Lula responde a aceno de Trump e reforça que diálogo sempre esteve na mesa
Mesmo sob impacto do tarifaço de 50% dos EUA, presidente brasileiro diz que está aberto à conversa, mas avisa: Brasil não será tratado como “país pequeno”.
Em meio à crise provocada pela tarifa de 50% que os Estados Unidos decidiram impor sobre produtos brasileiros, Donald Trump fez, nesta sexta-feira (1º), um gesto inesperado: disse que o presidente Luiz Inácio Lula da Silva pode falar com ele “quando quiser”. A declaração, dada na Casa Branca a uma repórter brasileira, foi suficiente para movimentar Brasília.
Horas depois, Lula respondeu no X (antigo Twitter) que nunca fechou as portas para o diálogo. “Sempre estivemos abertos à conversa. Quem decide os rumos do Brasil são os brasileiros e suas instituições. Agora, nosso foco é proteger a economia, as empresas e os trabalhadores, e dar a devida resposta às medidas tarifárias do governo norte-americano”, escreveu.
Trump, questionado sobre negociar ou rever as tarifas, reforçou que Lula poderia procurá-lo a qualquer momento. “Vamos ver o que acontece. Eu amo o povo brasileiro”, disse. Ao ser perguntado se a decisão tinha mesmo relação com comércio, insinuou que não: “As pessoas que governam o Brasil fizeram a coisa errada”.

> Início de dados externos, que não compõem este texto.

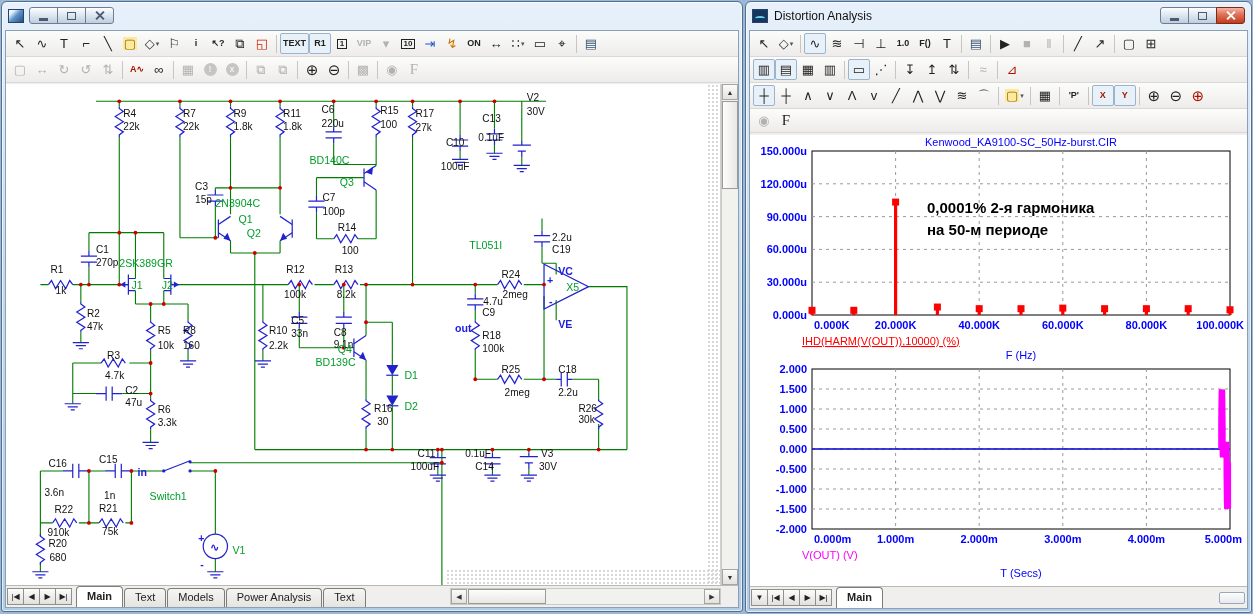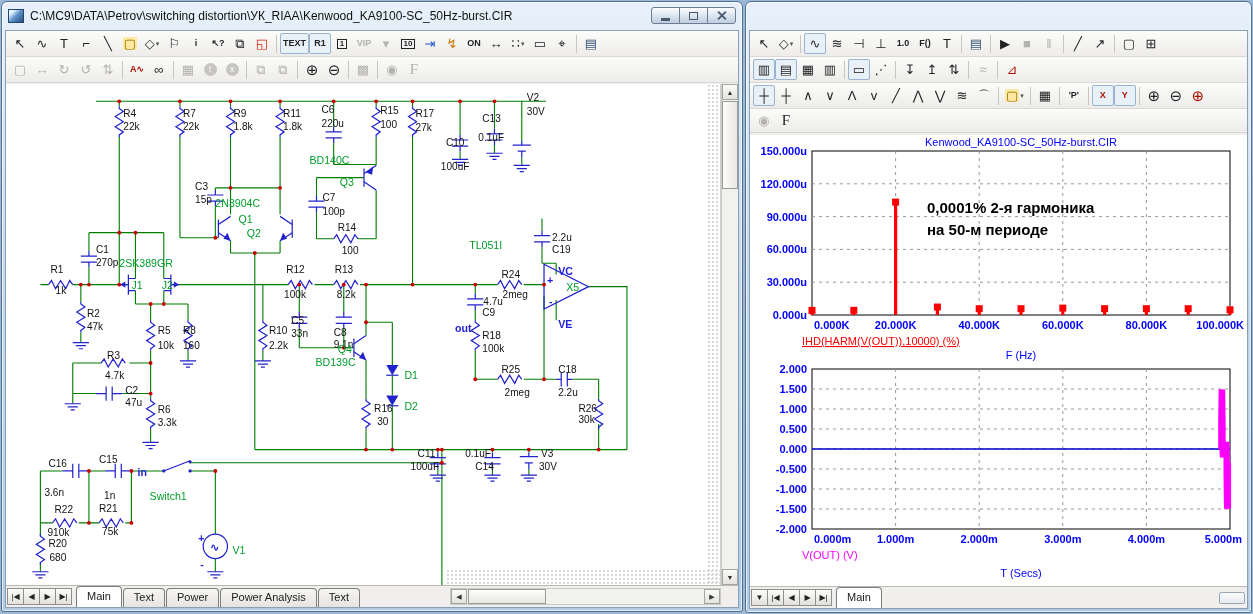"C:\MC9\DATA\Petrov\switching" div.title { html: <div>C:\MC9\DATA\Petrov\switching distortion\УК_RIAA\Kenwood_KA9100-SC_50Hz-burst.CIR</div> -> none }
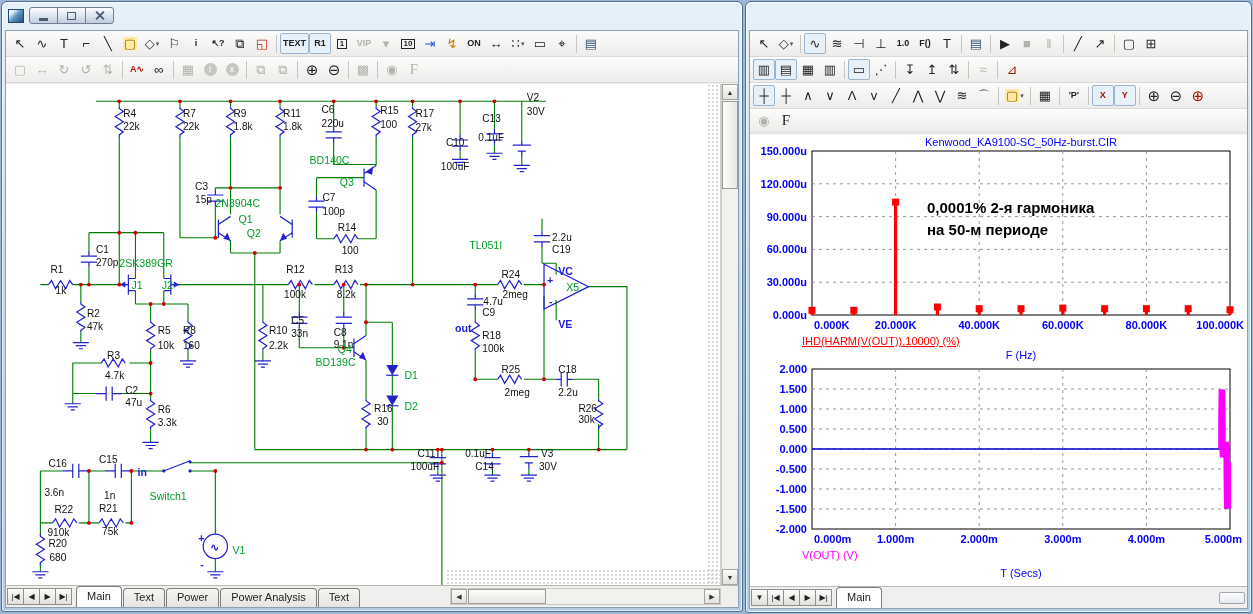"Distortion Analysis" div.titlebar { html: none -> <div> <div></div> <div>Distortion Analysis</div> <div> <div> <span></span> </div> <div> <span></span> </div> <div> <span></span> </div> </div> </div> }
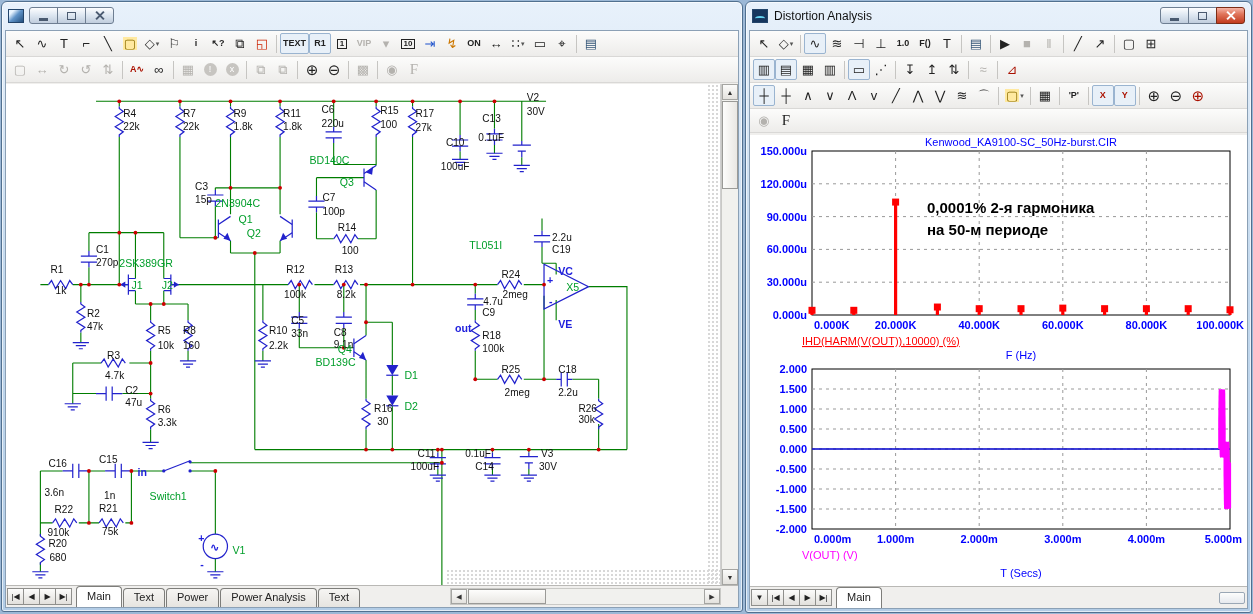"Main" .tab.active { font-weight: 400 -> 700 }
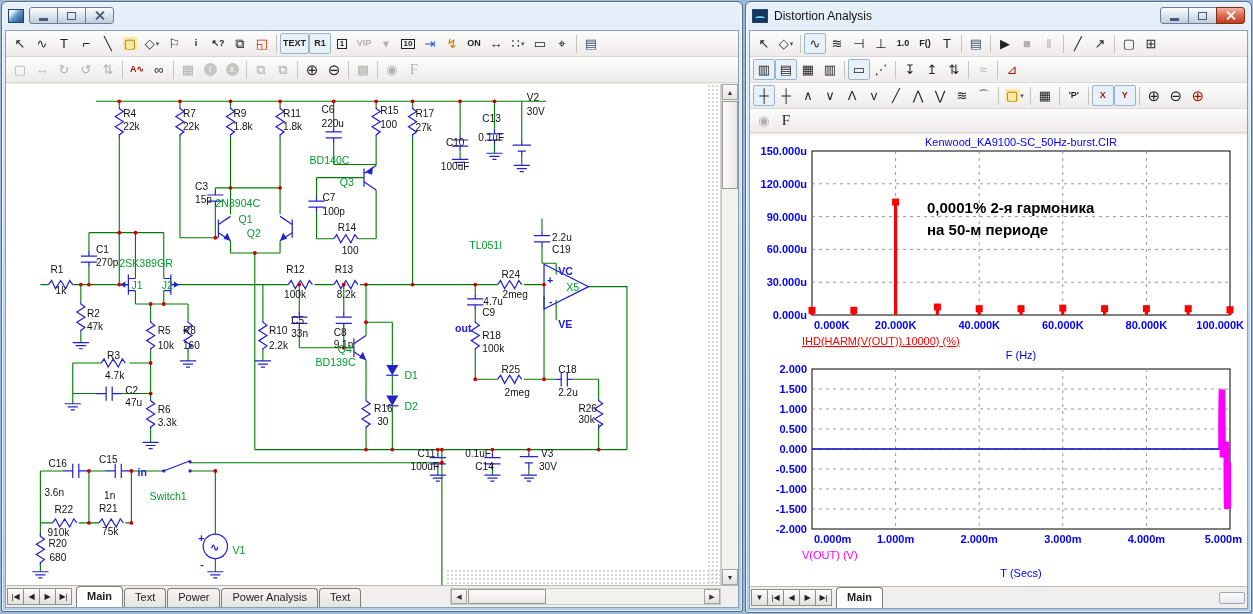"Power" span.tab { text: Power -> Models }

A sobretaxa anunciada por Washington é a maior já aplicada a qualquer país na atual política de Trump. O comunicado oficial citou, além de críticas diretas ao governo brasileiro, ataques ao ministro Alexandre de Moraes, do Supremo Tribunal Federal, por decisões que atingiram o ex-presidente Jair Bolsonaro e por medidas de regulação das grandes plataformas digitais. A nova taxação entra em vigor na próxima semana.
O ministro da Fazenda, Fernando Haddad, considerou positiva a fala de Trump sobre uma possível conversa com Lula. Ele revelou que já está programando uma ligação para a próxima semana com o secretário do Tesouro americano, Scott Bessent, e que esse contato pode abrir caminho para um encontro direto entre os dois presidentes.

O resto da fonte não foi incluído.